For those of you who somehow missed the insanity of the recent action in the silver market, please have a look at the daily chart. We have just witnessed the largest intra-day drop in silver EVER, when it lost 38.8% last Friday before bouncing back to $85.30.

Gold had a parallel drop of 16.5% before staging a modest recovery. These extraordinary moves are further warning signals that the global economy is far less stable than the pundits want us to believe. Let’s have a look at the five factors that manifest in basically every major stock market crash.
Stage I: Excessive Credit Expansion
At $38.5 trillion and counting, it is obvious that the U.S. has gone wild with debt. Japan’s debt-to-GDP is even more leveraged, but the rest of their economy is far less leveraged than ours. Put simply, in Stage 1 governments, companies, and individuals borrow money faster than they can possibly repay except under perfect conditions that must be sustained for a long time. Excessive borrowed money has been used to leverage the asset markets, which has driven market prices to highly distorted levels of overvaluation.
The higher market prices lead to additional paper wealth, which in turn leads to additional borrowing – a very dangerous path can lead to widespread financial ruin at a whiplash pace when asset prices reverse sharply. While there were different underlying conditions leading to the credit expansion and subsequent stock market crash, this condition was a critical factor in 1929, 2000, and 2008. It makes no difference whether the borrowing was achieved via equity purchases on margin (1929 – when margin rules let people put down just 10% to buy stocks), corporate debt (2000 – when companies with insufficient profits borrowed huge amounts of money to fund corporate expansion), mortgage debt (2007 – when banks and investment banks created exotic structures that let people buy homes without making a deposit), or various forms of debt (today with the frightening amounts of collective debt in the form of equity margin, securities debt, leveraged exposure through the options markets, corporate debt – which has exploded --and government debt, which is wildly out of control). The bottom line is that Stage 1 is fully in force.
Stage 2: Concentration of Risk
It is blatantly obvious that the U.S. stock market is terrifyingly over-concentrated in just seven massive companies. The so-called Magnificent Seven carry a staggeringly disproportionate share of the market’s total value. A serious stumble by even just a few of these companies can easily drag the entire market lower. We had similar concentrations of risk in the three prior crashes I mentioned – 1929, 2000, and 2008 (when the concentration of risk was held by a handful of banking entities through their derivative exposures). Stage 2 is fully in force.

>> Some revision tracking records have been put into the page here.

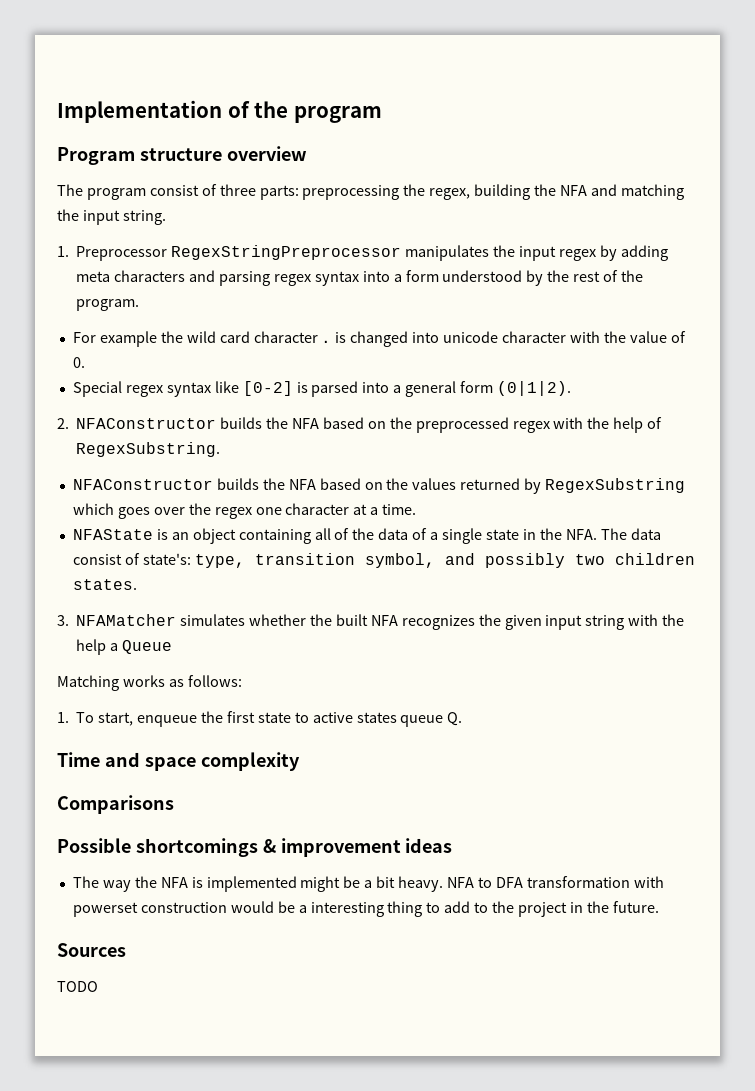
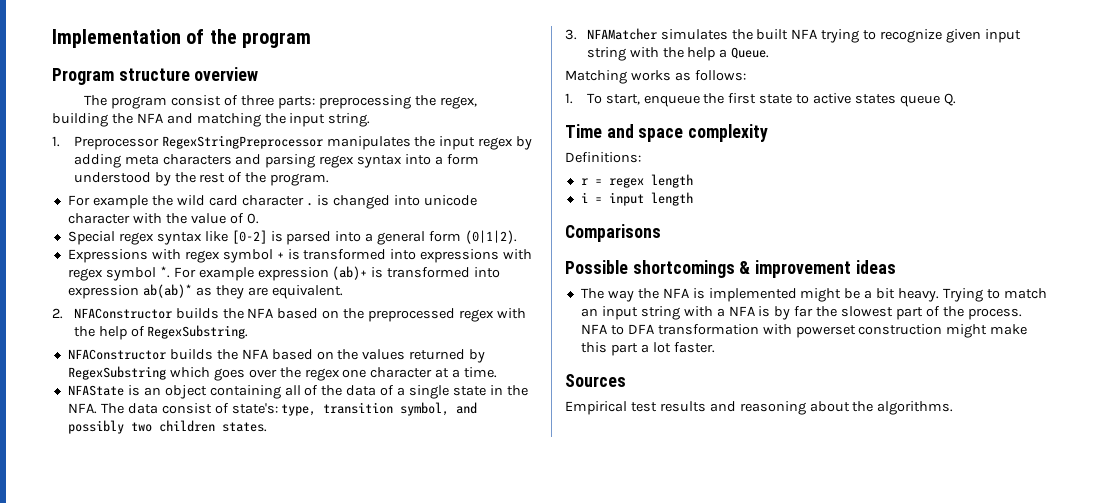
+ Expressions with regex symbol + is transformed into expressions with regex symbol *. For example expression (ab)+ is transformed into expression ab(ab)* as they are equivalent.
- 3. NFAMatcher simulates whether the built NFA recognizes the given input string with the help a Queue
+ 3. NFAMatcher simulates the built NFA trying to recognize given input string with the help a Queue.
+ Definitions:
+ r = regex length
+ i = input length
+ Trying to match an input string with a NFA is by far the slowest part of the process.
- NFA to DFA transformation with powerset construction would be a interesting thing to add to the project in the future.
+ NFA to DFA transformation with powerset construction might make this part a lot faster.
  Sources
- TODO
+ Empirical test results and reasoning about the algorithms.

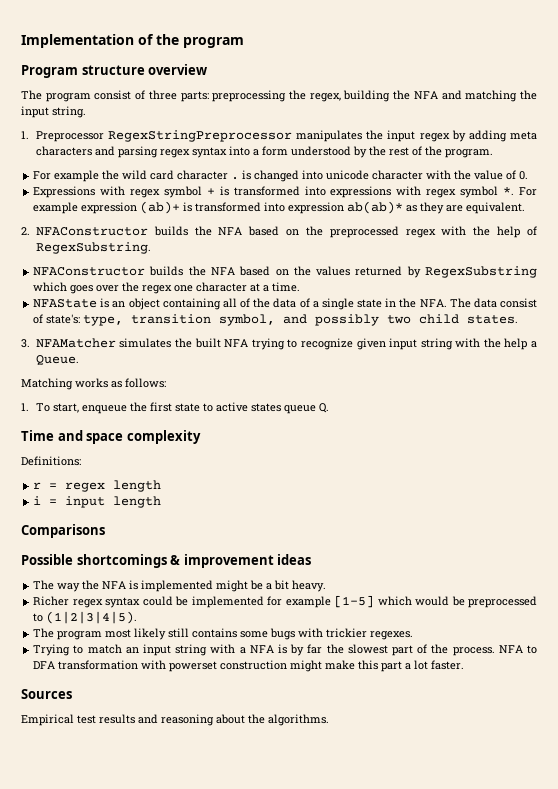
- Special regex syntax like [0-2] is parsed into a general form (0|1|2).
- NFAState is an object containing all of the data of a single state in the NFA. The data consist of state's: type, transition symbol, and possibly two children states.
+ NFAState is an object containing all of the data of a single state in the NFA. The data consist of state's: type, transition symbol, and possibly two child states.
- The way the NFA is implemented might be a bit heavy. Trying to match an input string with a NFA is by far the slowest part of the process.
+ The way the NFA is implemented might be a bit heavy.
+ Richer regex syntax could be implemented for example [1-5] which would be preprocessed to (1|2|3|4|5).
+ The program most likely still contains some bugs with trickier regexes.
+ Trying to match an input string with a NFA is by far the slowest part of the process.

Stage 3: Quiet Liquidations of Holdings by Major Players
In this stage, the family offices, corporate insiders, top bankers, mega-wealthy investors, and others quietly reduce their exposures while often publicly touting the strength of the market and the very positions that they are selling. This has occurred in each of the prior crashes, and it is occurring now. If we just look at 2007, we know that hedge funds were shoring sub-prime mortgages a full year before the crash. In fact, Goldman was shorting the very structures that it was selling. With my own trading, we focused on heavily leveraged long option plays on dollar yen at that time as we knew very well what was happening. It allowed us to generate over 300% net profits that year and earn over 70% the following year when the entire financial system was cratering. We also did very well during 2000 as we had sufficient warnings from our network to be very careful.
Going back nearly a century, in 1929 many famous investors were largely or entirely in cash before the crash. For example, the Morgans, Rockefellers, Kennedys, and Bernard Baruch had liquidated most, if not all, of their stock positions before the October crash. (Joseph Kennedy famously liquidated all of his stocks when his shoeshine boy advised him to buy stocks – but he had already been selling his holdings.) In the current market, Board Members, CEO’s, CFO’s, and other insiders are selling their stock at record levels. At the same time, retail traders are pouring record amounts of money into the stock market When the actions of people on the “inside” warn us that things aren’t so rosy, we should listen.
Stage 4: Liquidity Conditions
With the stock market’s record volumes it appears that there is fantastic liquidity in the market today. I believe that is an illusion, and that the reality can become very harsh very quickly. Consider the following: investors were buying gold and silver in record quantities, presumably as a hedge against the stocks that they were buying. Likewise, they were long huge amounts of Bitcoin as a further hedge. How did that work out? (Remember, stocks can climb steadily up the stairs, but when they fall, they go down the elevator – or in a worst case, they go down the elevator shaft.)
My contention is that these hedges are not hedges at all. In fact, with further liquidations in gold, silver, and Bitcoin I would expect the forced sale of tremendous amounts of stock as the hedges become liabilities. Unless Bitcoin recovers quickly, I expect that market to slice through support around $74,500 and start to tumble aggressively towards $50,000. These are not fresh forecasts. I have written about this for months, but unfortunately, it looks like things are playing out now.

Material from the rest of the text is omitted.